In addition to HMTXRG and Acquisition, the principal business of each of the other Filing
Parties is as follows:
(1) HMTF Gas GP is the general partner of HMTXRG and in such capacity, controls the
activities of HMTXRG;
(2) Holdings is the general partner of Acquisition and in such capacity, controls the
activities of Acquisition;
(3) HMTF Regency is a holding company and does not engage in any business activity and
owns 100% of the membership interest in Holdings and a 99.999% limited partner interest in
Acquisition;
(4) HMTF GP is the general partner of HMTF Regency and in such capacity, controls the
activities of HMTF Regency, and Holdings.
(5) Fund V is an investment fund which acquires, holds, votes, sells and otherwise disposes
of debt and equity securities, and is the sole member of both (i) HMTF Gas GP, and (ii) HMTF GP;
and
(6) the General Partner is the general partner of Fund V and, in such capacity, controls the
activities of Fund V, HMTF Gas GP and HMTF GP.
The business address of the Filing Parties is 200 Crescent Court, Suite 1600, Dallas, Texas
75201.
Neither the Filing Parties nor, to the knowledge of the Filing Parties, any of the Listed
Persons (as defined below), during the last five years, has been convicted in a criminal proceeding
(excluding traffic violations or similar misdemeanors).

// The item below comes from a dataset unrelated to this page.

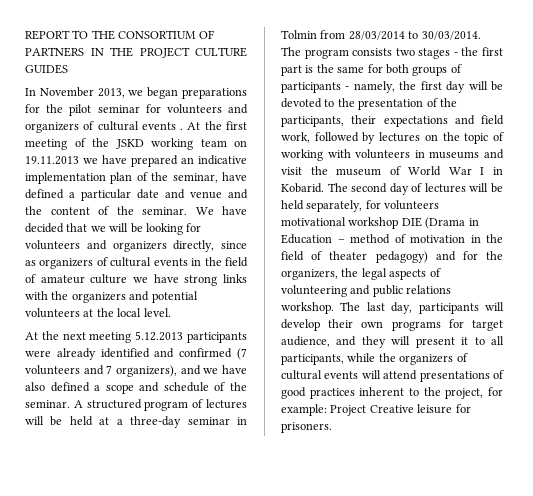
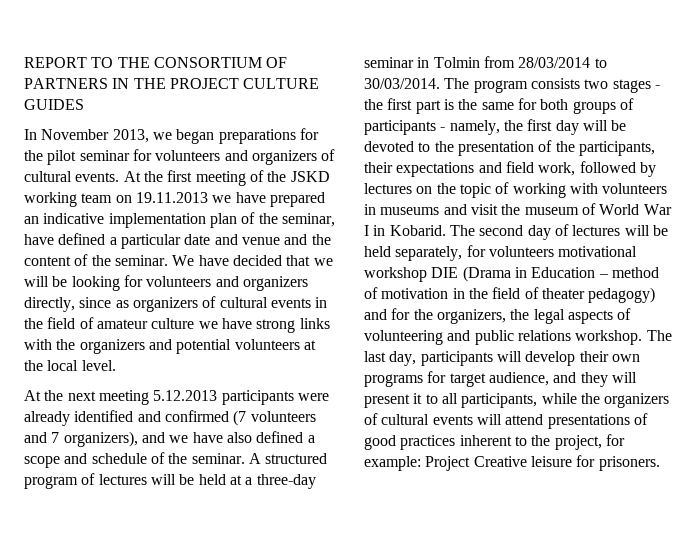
- In November 2013, we began preparations for the pilot seminar for volunteers and organizers of cultural events .
+ In November 2013, we began preparations for the pilot seminar for volunteers and organizers of cultural events.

Neither the Filing Parties nor, to the knowledge of the Filing Parties, any of the Listed
Persons (as defined below), during the last five years, was a party to a civil proceeding of a
judicial or administrative body of competent jurisdiction and as a result of such proceeding was or
is subject to a judgment, decree or final order enjoining future violations of, or prohibiting or
mandating activities subject to, federal or state securities laws or finding any violations with
respect to such laws.
The Filing Parties have entered into an Amended and Restated Joint Filing Agreement, a copy of
which is filed to this Amendment No. 6, pursuant to which the Filing Parties have agreed to file
this statement jointly in accordance with the provisions of Rule 13d-1(k)(1) under the Securities
Exchange Act of 1934, as amended (the Act). Information with respect to each Filing Party is
given solely by such Filing Party, and no Filing Party assumes responsibility for the accuracy or
completeness of the information furnished by another Filing Party.
In accordance with the provisions of General Instruction C to Schedule 13D, certain
information concerning the executive officers of HMTF Gas GP, Holdings, HMTF GP and General Partner
(collectively, the Listed Persons) required by Item 2 of Schedule 13D is provided on Schedule 1
and is incorporated by reference herein.
12
Item 3. Source and Amount of Funds or Other Consideration
The Issuer was formed on September 8, 2005, as a Delaware limited partnership to own and
operate the business that has historically been conducted by RGS and its subsidiaries. In
connection with the closing of the Issuers initial public offering of Common Units on February 3,
2006, Acquisition conveyed all of the partnership interests in RGS to the Issuer. In exchange for
those partnership interests, Acquisition received 5,353,896 Common Units and 19,103,896
Subordinated Units held directly by Acquisition and incentive distribution rights which are held by
Acquisition indirectly through Regency GP.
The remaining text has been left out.